Re: [PATCH] x86/PAT: have pat_enabled() properly reflect state when running on e.g. Xen
From: Jan Beulich
Date: Tue Jul 12 2022 - 02:04:55 EST
On 11.07.2022 19:41, Chuck Zmudzinski wrote:
> Moreover... (please move to the bottom of the code snippet
> for more information about my tests in the Xen PV environment...)
>
> void init_cache_modes(void)
> {
> u64 pat = 0;
>
> if (pat_cm_initialized)
> return;
>
> if (boot_cpu_has(X86_FEATURE_PAT)) {
> /*
> * CPU supports PAT. Set PAT table to be consistent with
> * PAT MSR. This case supports "nopat" boot option, and
> * virtual machine environments which support PAT without
> * MTRRs. In specific, Xen has unique setup to PAT MSR.
> *
> * If PAT MSR returns 0, it is considered invalid and emulates
> * as No PAT.
> */
> rdmsrl(MSR_IA32_CR_PAT, pat);
> }
>
> if (!pat) {
> /*
> * No PAT. Emulate the PAT table that corresponds to the two
> * cache bits, PWT (Write Through) and PCD (Cache Disable).

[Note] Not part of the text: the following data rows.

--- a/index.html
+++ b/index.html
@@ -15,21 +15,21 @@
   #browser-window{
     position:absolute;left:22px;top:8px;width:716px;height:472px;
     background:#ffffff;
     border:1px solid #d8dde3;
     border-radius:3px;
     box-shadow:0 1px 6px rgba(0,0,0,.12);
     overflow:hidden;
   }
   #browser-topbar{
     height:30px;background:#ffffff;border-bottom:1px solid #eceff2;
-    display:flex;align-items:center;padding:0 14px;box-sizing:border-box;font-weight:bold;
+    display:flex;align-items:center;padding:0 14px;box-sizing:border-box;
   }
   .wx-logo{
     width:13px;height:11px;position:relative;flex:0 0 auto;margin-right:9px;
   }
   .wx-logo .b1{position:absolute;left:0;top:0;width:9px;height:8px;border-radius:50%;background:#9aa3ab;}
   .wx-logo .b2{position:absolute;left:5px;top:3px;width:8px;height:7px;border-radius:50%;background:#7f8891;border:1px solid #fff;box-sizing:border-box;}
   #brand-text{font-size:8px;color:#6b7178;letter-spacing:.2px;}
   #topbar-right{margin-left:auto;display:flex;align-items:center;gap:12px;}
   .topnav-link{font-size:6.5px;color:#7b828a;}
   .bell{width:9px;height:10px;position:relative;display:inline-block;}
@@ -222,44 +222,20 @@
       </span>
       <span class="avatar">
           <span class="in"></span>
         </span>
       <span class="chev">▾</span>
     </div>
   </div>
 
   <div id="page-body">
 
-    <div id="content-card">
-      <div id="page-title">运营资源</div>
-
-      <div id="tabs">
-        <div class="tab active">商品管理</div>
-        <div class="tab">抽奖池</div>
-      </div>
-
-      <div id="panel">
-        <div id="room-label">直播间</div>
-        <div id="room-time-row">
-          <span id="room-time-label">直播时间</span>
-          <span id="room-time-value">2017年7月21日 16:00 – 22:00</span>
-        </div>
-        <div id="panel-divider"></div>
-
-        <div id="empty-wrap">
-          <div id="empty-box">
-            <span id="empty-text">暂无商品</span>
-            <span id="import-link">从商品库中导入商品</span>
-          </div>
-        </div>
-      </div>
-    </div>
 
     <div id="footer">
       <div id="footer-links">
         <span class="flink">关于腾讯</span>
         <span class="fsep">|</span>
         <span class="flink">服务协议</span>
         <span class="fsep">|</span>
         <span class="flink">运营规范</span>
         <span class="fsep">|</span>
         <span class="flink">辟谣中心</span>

> * This setup is also the same as the BIOS default setup.
> *
> * PTE encoding:
> *
> * PCD
> * |PWT PAT
> * || slot
> * 00 0 WB : _PAGE_CACHE_MODE_WB
> * 01 1 WT : _PAGE_CACHE_MODE_WT
> * 10 2 UC-: _PAGE_CACHE_MODE_UC_MINUS
> * 11 3 UC : _PAGE_CACHE_MODE_UC
> *
> * NOTE: When WC or WP is used, it is redirected to UC- per
> * the default setup in __cachemode2pte_tbl[].
> */
> pat = PAT(0, WB) | PAT(1, WT) | PAT(2, UC_MINUS) | PAT(3, UC) |
> PAT(4, WB) | PAT(5, WT) | PAT(6, UC_MINUS) | PAT(7, UC);
> }
>
> else if (!pat_bp_enabled) {
> /*
> * In some environments, specifically Xen PV, PAT
> * initialization is skipped because MTRRs are
> * disabled even though PAT is available. In such
> * environments, set PAT to initialized and enabled to
> * correctly indicate to callers of pat_enabled() that
> * PAT is available and prevent PAT from being disabled.
> */
> pat_bp_enabled = true;
> pr_info("x86/PAT: PAT enabled by init_cache_modes\n");
> }
>
> __init_cache_modes(pat);
> }
>
> This function, patched with the extra 'else if' block, fixes the
> regression on my Xen worksatation, and the pr_info message
> "x86/PAT: PAT enabled by init_cache_modes" appears in the logs
> when running this patched kernel in my Xen Dom0. This means
> that in the Xen PV environment on my Xen Dom0 workstation,
> rdmsrl(MSR_IA32_CR_PAT, pat) successfully tested for the presence
> of PAT on the virtual CPU that Xen exposed to the Linux kernel on my
> Xen Dom0 workstation. At least that is what I think my tests prove.
>
> So why is this not a valid way to test for the existence of
> PAT in the Xen PV environment? Are the existing comments
> in init_cache_modes() about supporting both the case when
> the "nopat" boot option is set and the specific case of Xen and
> MTRR disabled wrong? My testing confirms those comments are
> correct.
At the very least this ignores the possible "nopat" an admin may
have passed to the kernel.
Jan